Once the images are removed, set down everything else in the listing below exactly.

☆ ☆ ☆ ☆

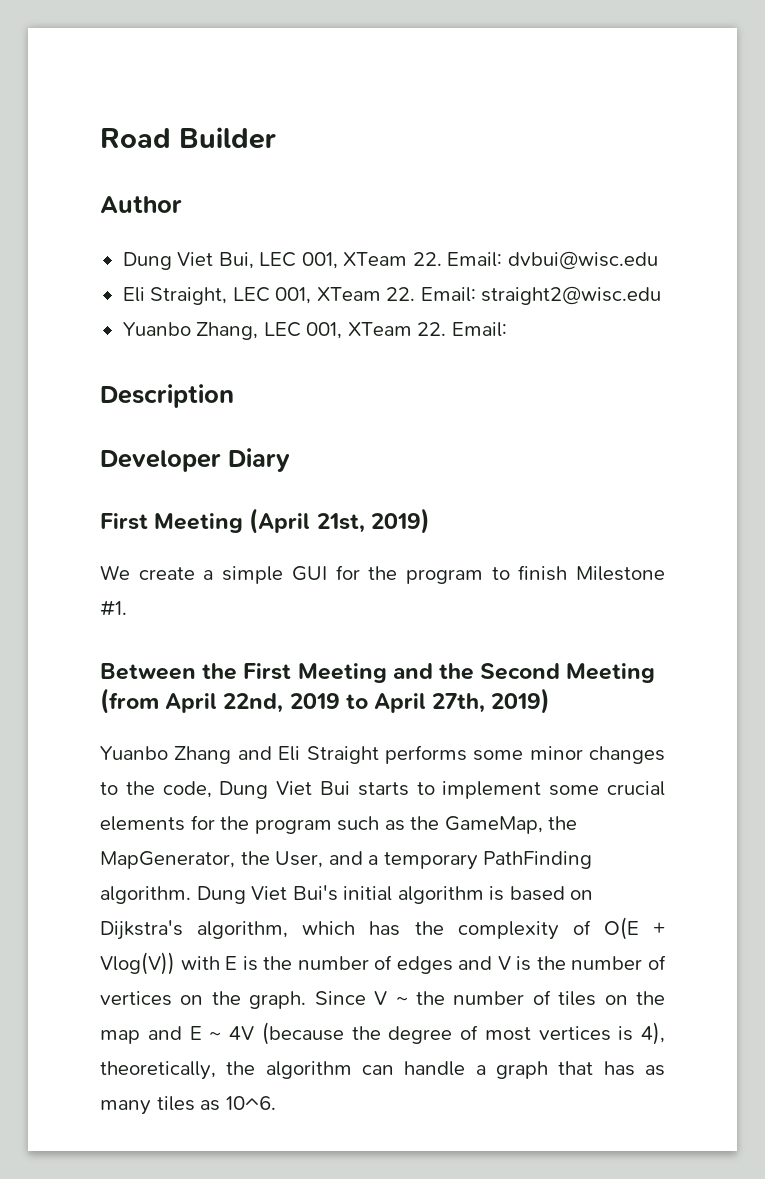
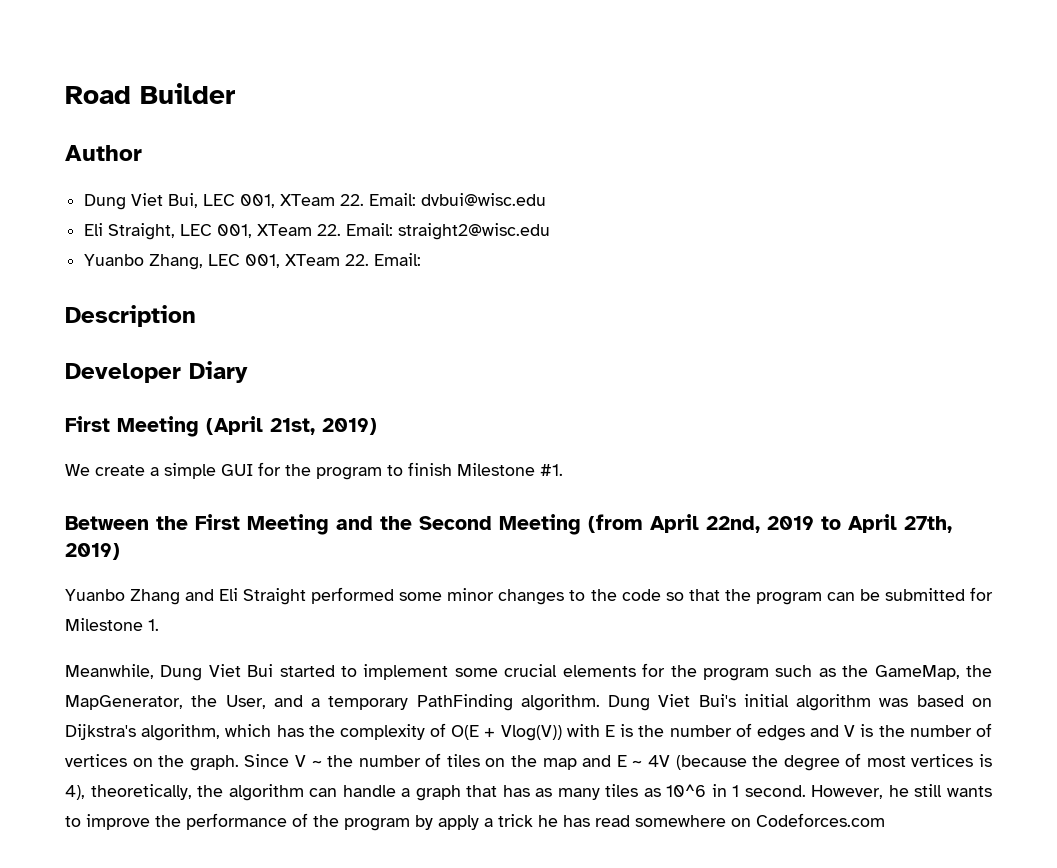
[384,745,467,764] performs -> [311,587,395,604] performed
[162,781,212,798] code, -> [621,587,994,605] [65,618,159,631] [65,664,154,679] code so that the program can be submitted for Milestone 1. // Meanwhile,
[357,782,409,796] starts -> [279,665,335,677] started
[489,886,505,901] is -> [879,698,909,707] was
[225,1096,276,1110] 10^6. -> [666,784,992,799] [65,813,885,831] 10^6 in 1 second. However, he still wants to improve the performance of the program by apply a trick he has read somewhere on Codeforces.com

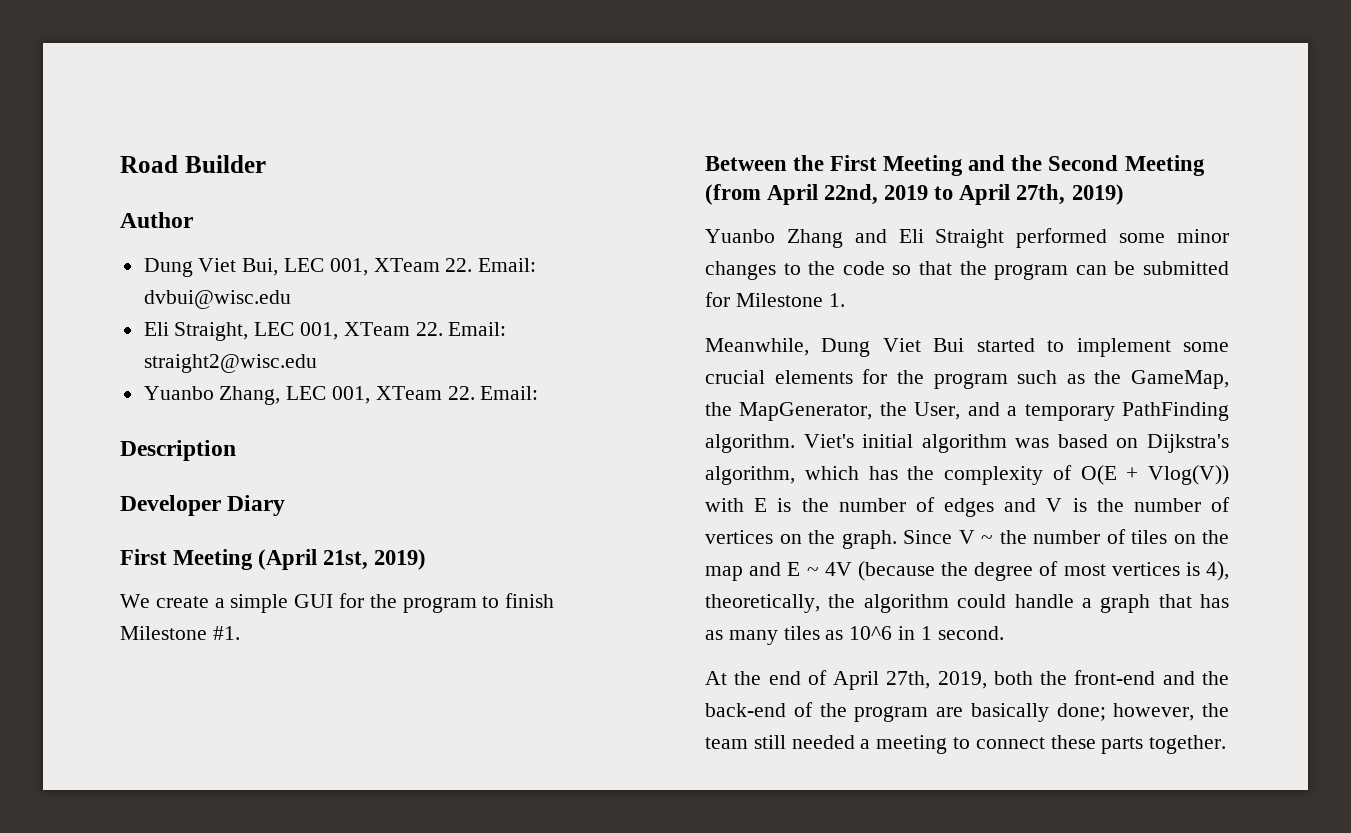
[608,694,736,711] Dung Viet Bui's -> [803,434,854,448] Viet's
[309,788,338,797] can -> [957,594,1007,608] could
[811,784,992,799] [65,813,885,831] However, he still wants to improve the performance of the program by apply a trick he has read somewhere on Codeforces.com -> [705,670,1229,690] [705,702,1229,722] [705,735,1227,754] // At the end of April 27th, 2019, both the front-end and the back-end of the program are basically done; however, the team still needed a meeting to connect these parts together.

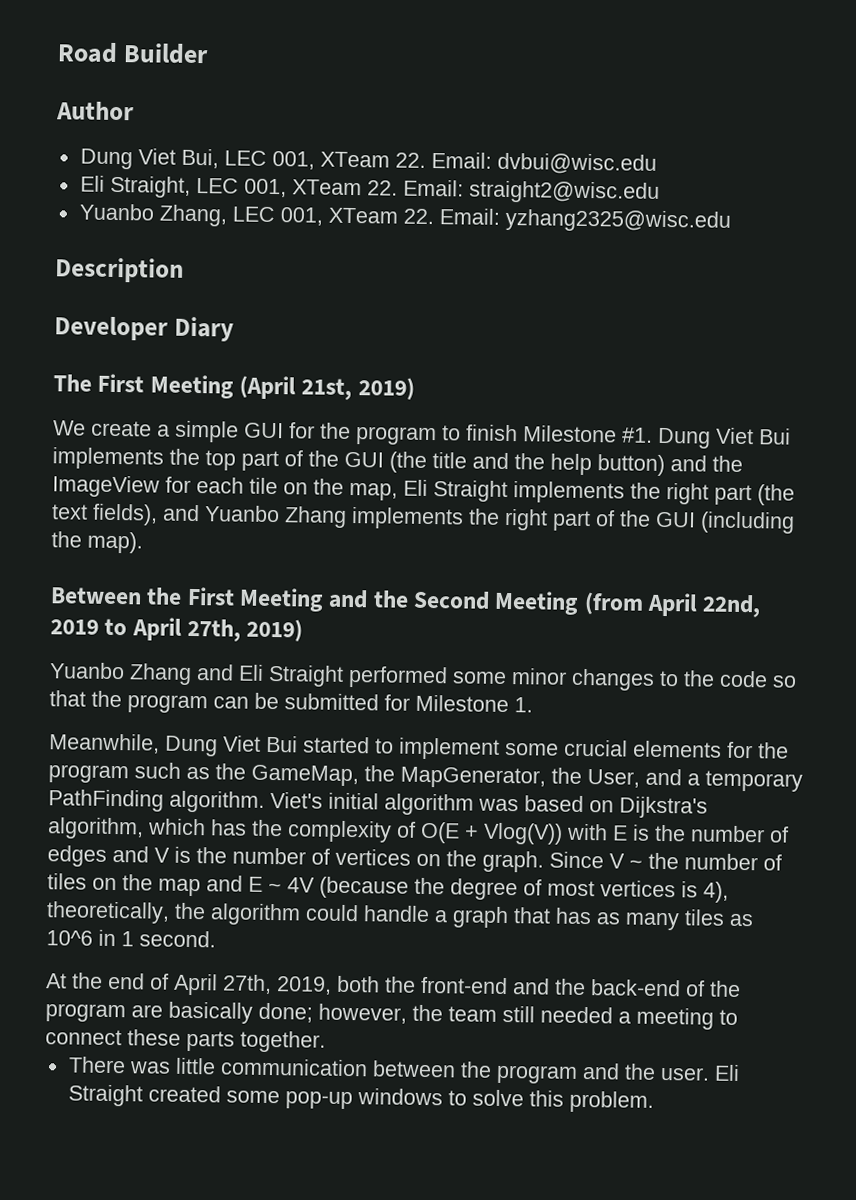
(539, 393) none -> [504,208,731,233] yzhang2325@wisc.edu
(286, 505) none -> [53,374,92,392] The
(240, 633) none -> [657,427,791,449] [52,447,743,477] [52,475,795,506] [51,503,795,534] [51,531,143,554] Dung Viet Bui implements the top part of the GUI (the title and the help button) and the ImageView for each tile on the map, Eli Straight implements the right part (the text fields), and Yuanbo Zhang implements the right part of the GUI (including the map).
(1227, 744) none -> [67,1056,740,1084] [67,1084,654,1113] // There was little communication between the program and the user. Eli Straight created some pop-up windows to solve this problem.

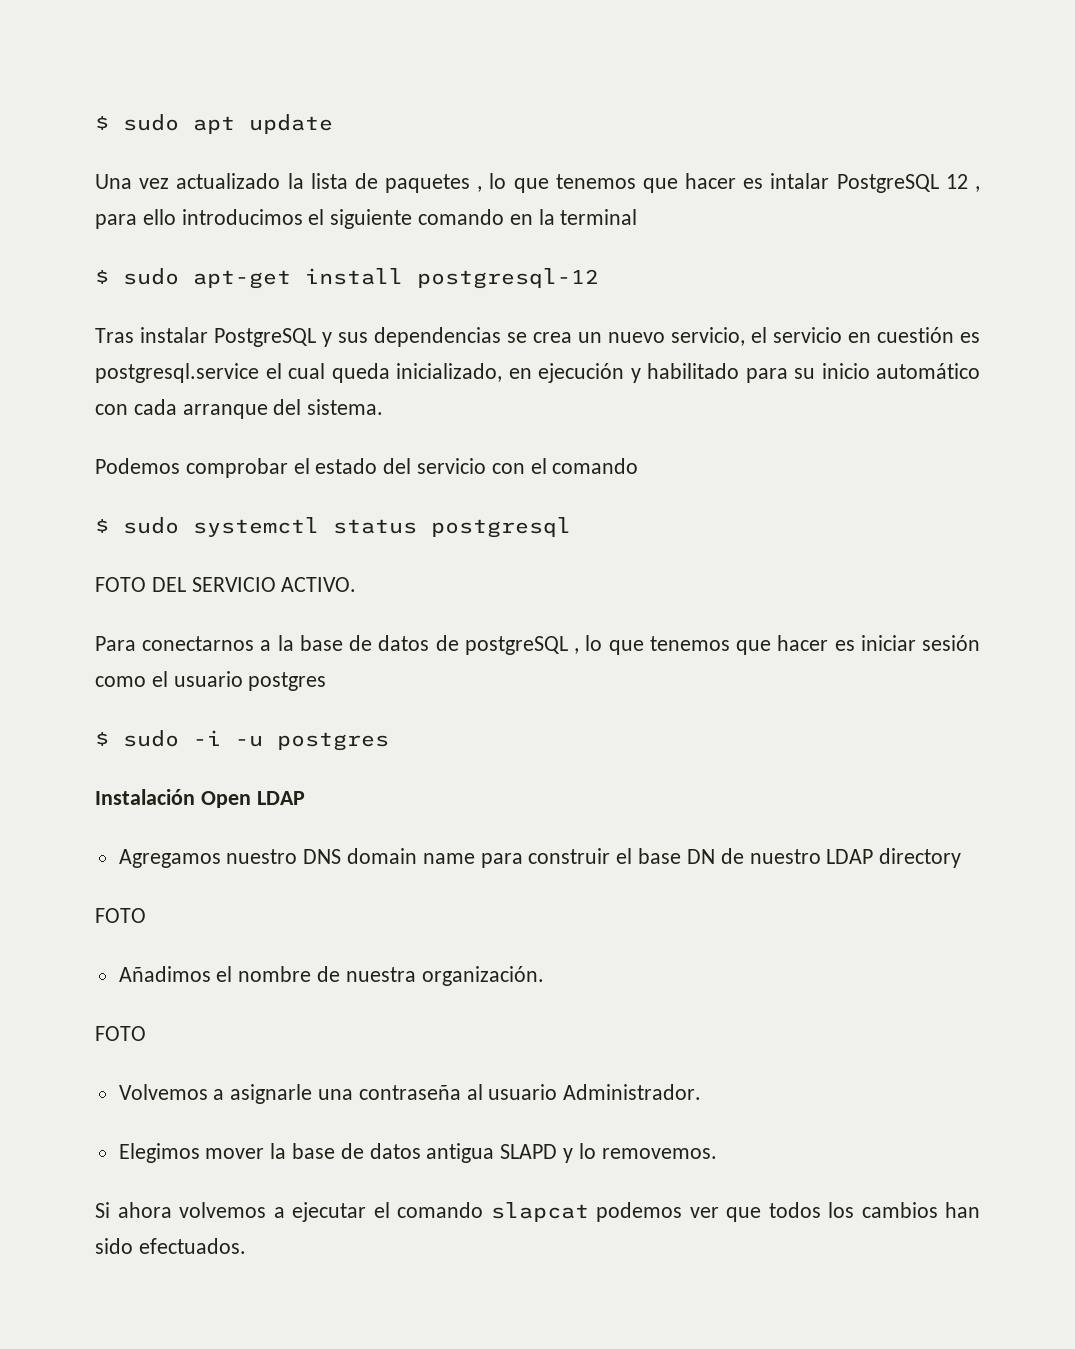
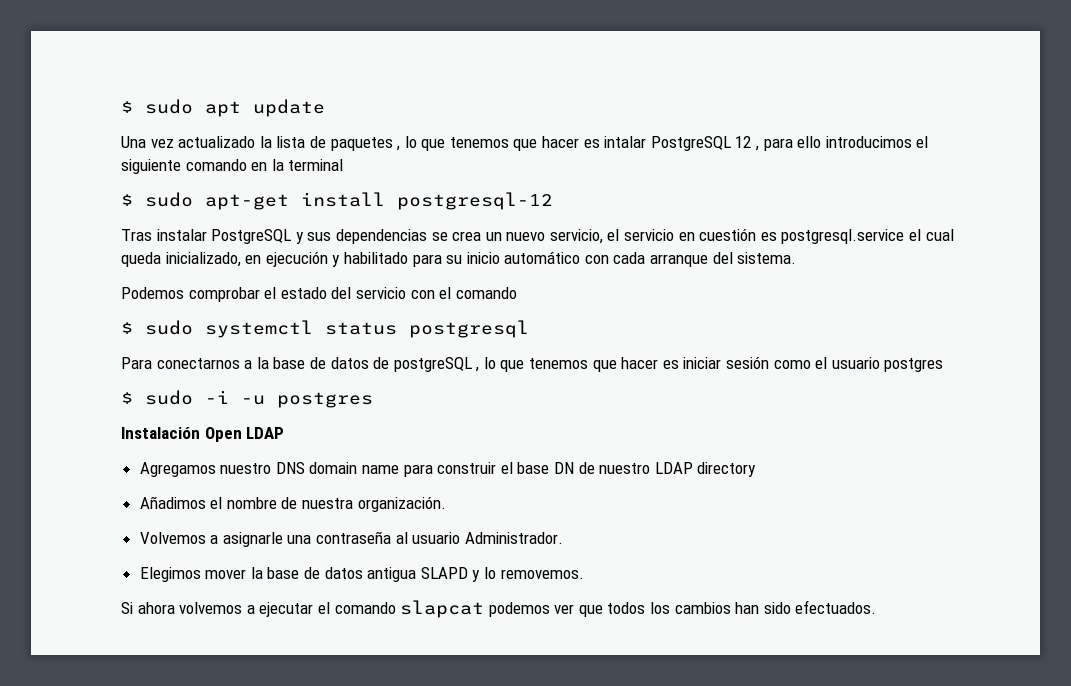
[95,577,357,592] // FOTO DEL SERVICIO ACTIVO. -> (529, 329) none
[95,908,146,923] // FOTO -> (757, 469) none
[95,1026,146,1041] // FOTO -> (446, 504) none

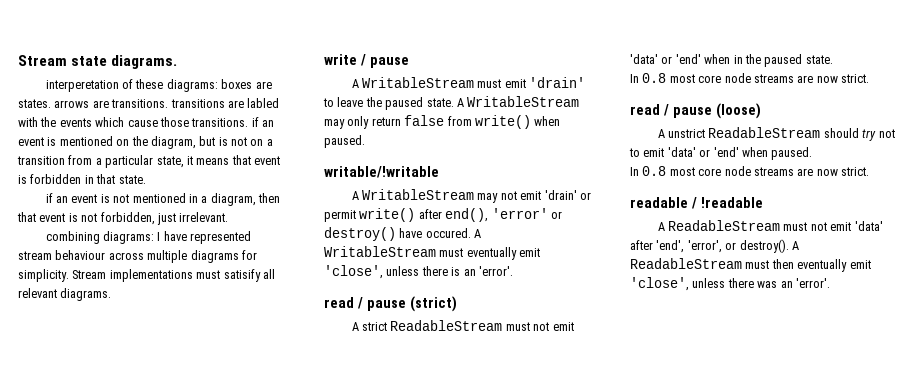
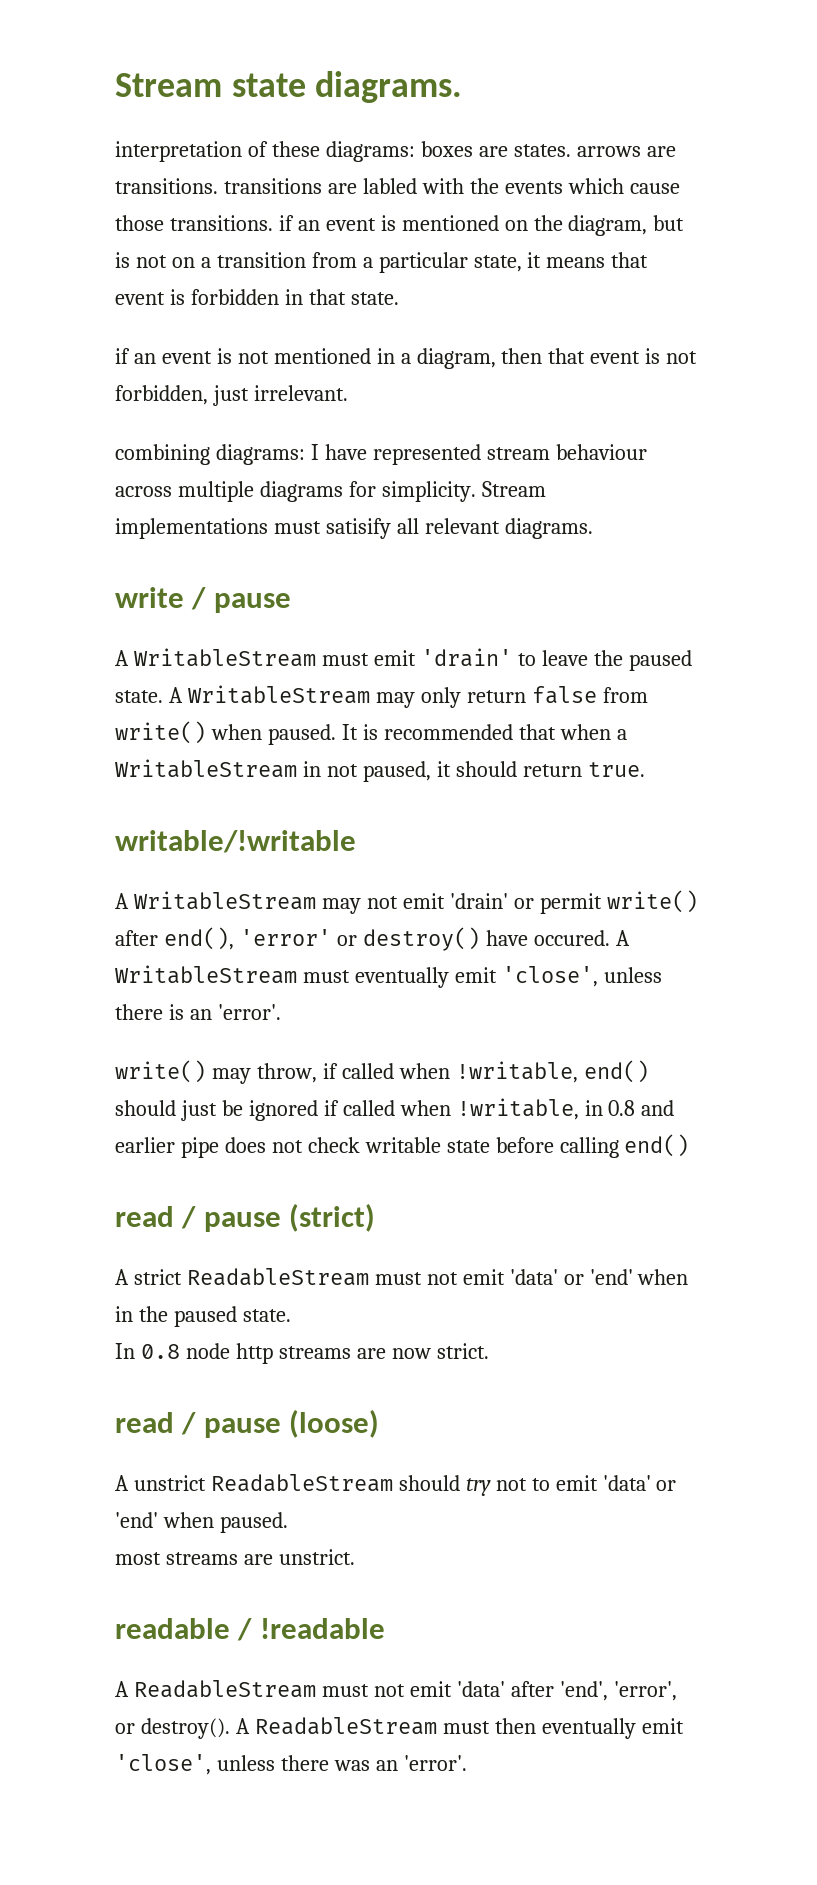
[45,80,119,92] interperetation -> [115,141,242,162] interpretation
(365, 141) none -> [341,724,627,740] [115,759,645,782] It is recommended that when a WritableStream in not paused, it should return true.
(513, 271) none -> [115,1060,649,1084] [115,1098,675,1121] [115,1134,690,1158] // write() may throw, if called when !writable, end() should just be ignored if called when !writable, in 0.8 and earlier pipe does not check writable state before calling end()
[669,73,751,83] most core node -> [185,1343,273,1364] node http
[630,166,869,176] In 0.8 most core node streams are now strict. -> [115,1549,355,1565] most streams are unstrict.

☆ ☆ ☆ ☆

### RESPONSE
[384,745,467,764] performs -> [311,587,395,604] performed
[162,781,212,798] code, -> [621,587,994,605] [65,618,159,631] [65,664,154,679] code so that the program can be submitted for Milestone 1. // Meanwhile,
[357,782,409,796] starts -> [279,665,335,677] started
[489,886,505,901] is -> [879,698,909,707] was
[225,1096,276,1110] 10^6. -> [666,784,992,799] [65,813,885,831] 10^6 in 1 second. However, he still wants to improve the performance of the program by apply a trick he has read somewhere on Codeforces.com

[608,694,736,711] Dung Viet Bui's -> [803,434,854,448] Viet's
[309,788,338,797] can -> [957,594,1007,608] could
[811,784,992,799] [65,813,885,831] However, he still wants to improve the performance of the program by apply a trick he has read somewhere on Codeforces.com -> [705,670,1229,690] [705,702,1229,722] [705,735,1227,754] // At the end of April 27th, 2019, both the front-end and the back-end of the program are basically done; however, the team still needed a meeting to connect these parts together.

(539, 393) none -> [504,208,731,233] yzhang2325@wisc.edu
(286, 505) none -> [53,374,92,392] The
(240, 633) none -> [657,427,791,449] [52,447,743,477] [52,475,795,506] [51,503,795,534] [51,531,143,554] Dung Viet Bui implements the top part of the GUI (the title and the help button) and the ImageView for each tile on the map, Eli Straight implements the right part (the text fields), and Yuanbo Zhang implements the right part of the GUI (including the map).
(1227, 744) none -> [67,1056,740,1084] [67,1084,654,1113] // There was little communication between the program and the user. Eli Straight created some pop-up windows to solve this problem.

[95,577,357,592] // FOTO DEL SERVICIO ACTIVO. -> (529, 329) none
[95,908,146,923] // FOTO -> (757, 469) none
[95,1026,146,1041] // FOTO -> (446, 504) none

[45,80,119,92] interperetation -> [115,141,242,162] interpretation
(365, 141) none -> [341,724,627,740] [115,759,645,782] It is recommended that when a WritableStream in not paused, it should return true.
(513, 271) none -> [115,1060,649,1084] [115,1098,675,1121] [115,1134,690,1158] // write() may throw, if called when !writable, end() should just be ignored if called when !writable, in 0.8 and earlier pipe does not check writable state before calling end()
[669,73,751,83] most core node -> [185,1343,273,1364] node http
[630,166,869,176] In 0.8 most core node streams are now strict. -> [115,1549,355,1565] most streams are unstrict.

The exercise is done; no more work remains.